**** Extracted material ****

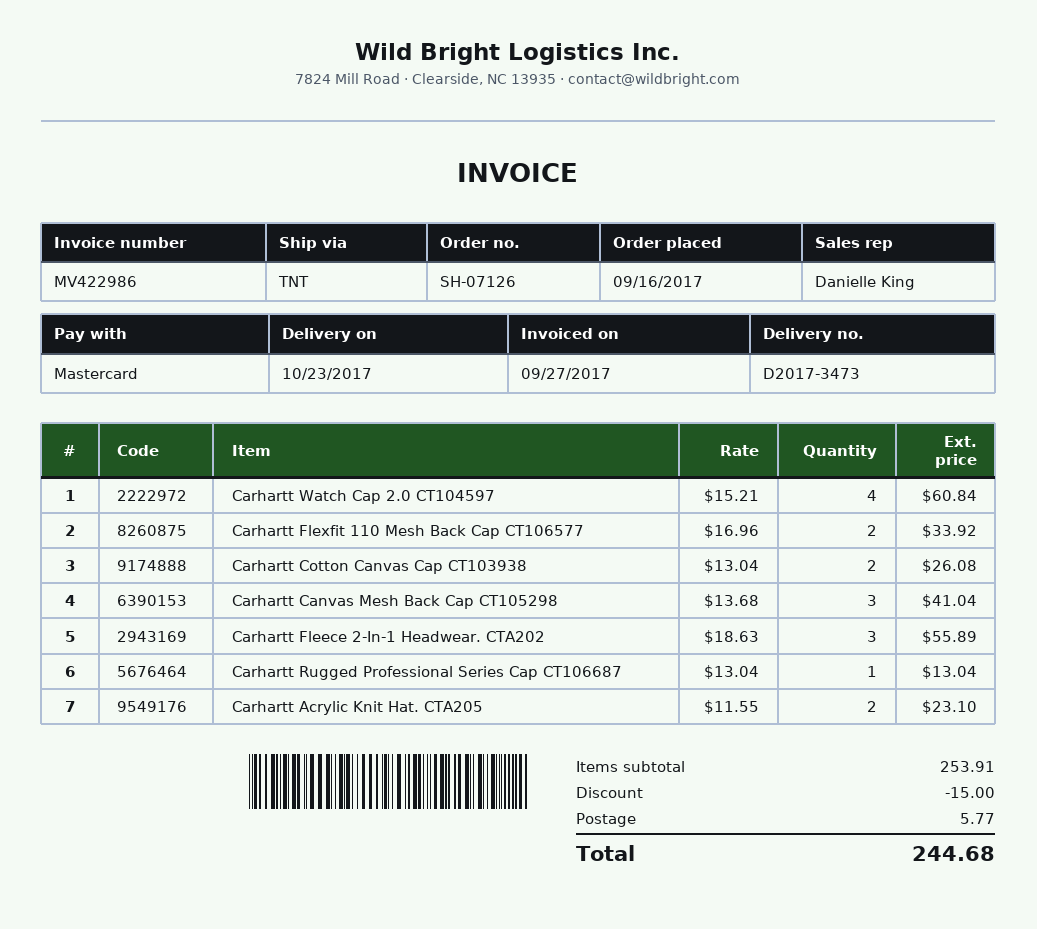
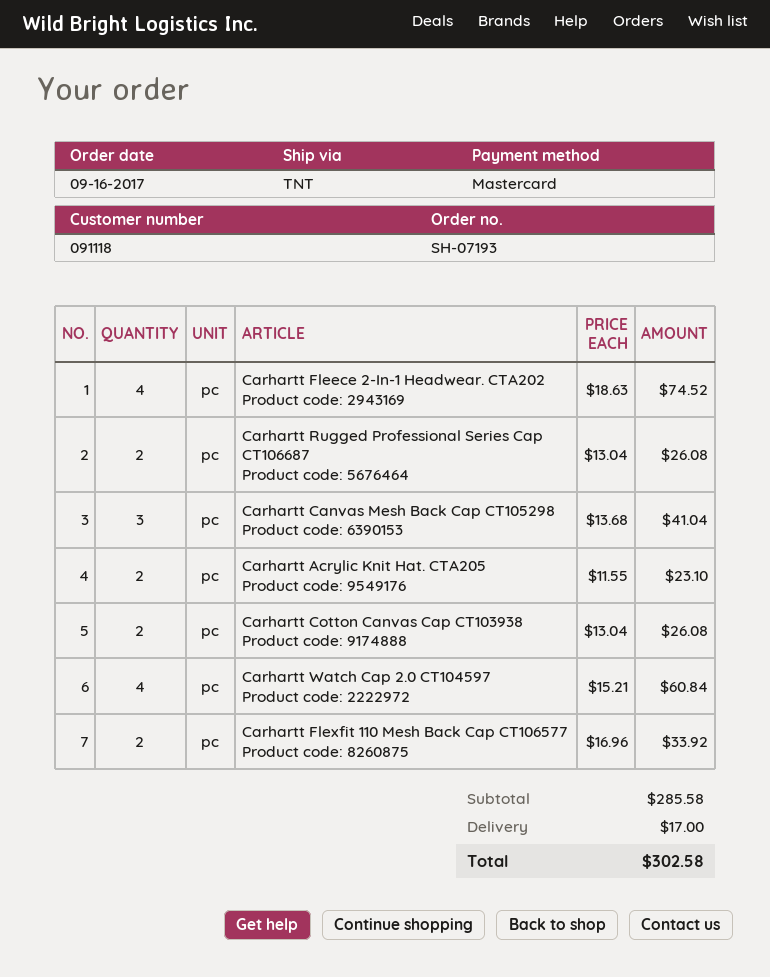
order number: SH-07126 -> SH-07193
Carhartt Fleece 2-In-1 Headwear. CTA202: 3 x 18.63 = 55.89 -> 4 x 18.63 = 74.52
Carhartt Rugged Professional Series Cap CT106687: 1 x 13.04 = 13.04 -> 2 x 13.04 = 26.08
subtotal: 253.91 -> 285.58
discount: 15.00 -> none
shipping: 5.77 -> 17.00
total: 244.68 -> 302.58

****
**** Extracted material ****

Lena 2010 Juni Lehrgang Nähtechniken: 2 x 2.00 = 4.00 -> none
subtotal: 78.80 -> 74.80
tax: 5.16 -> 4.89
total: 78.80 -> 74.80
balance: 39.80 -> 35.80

****
**** Extracted material ****

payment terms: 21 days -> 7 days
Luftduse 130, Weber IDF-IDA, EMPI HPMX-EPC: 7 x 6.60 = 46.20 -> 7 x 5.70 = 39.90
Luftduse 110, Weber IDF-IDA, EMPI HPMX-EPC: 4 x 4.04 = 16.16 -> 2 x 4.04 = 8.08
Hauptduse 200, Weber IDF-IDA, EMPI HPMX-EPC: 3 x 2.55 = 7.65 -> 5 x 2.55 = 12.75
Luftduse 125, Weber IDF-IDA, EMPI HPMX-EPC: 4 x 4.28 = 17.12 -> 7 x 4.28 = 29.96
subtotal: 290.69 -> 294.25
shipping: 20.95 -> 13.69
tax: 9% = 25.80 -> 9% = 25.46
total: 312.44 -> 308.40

****

Assignment.
The task calls for every line of the material that contains the string "Luftduse".

Exercise result.
Luftduse 130, Weber IDF-IDA, EMPI HPMX-EPC: 7 x 6.60 = 46.20 -> 7 x 5.70 = 39.90
Luftduse 110, Weber IDF-IDA, EMPI HPMX-EPC: 4 x 4.04 = 16.16 -> 2 x 4.04 = 8.08
Luftduse 125, Weber IDF-IDA, EMPI HPMX-EPC: 4 x 4.28 = 17.12 -> 7 x 4.28 = 29.96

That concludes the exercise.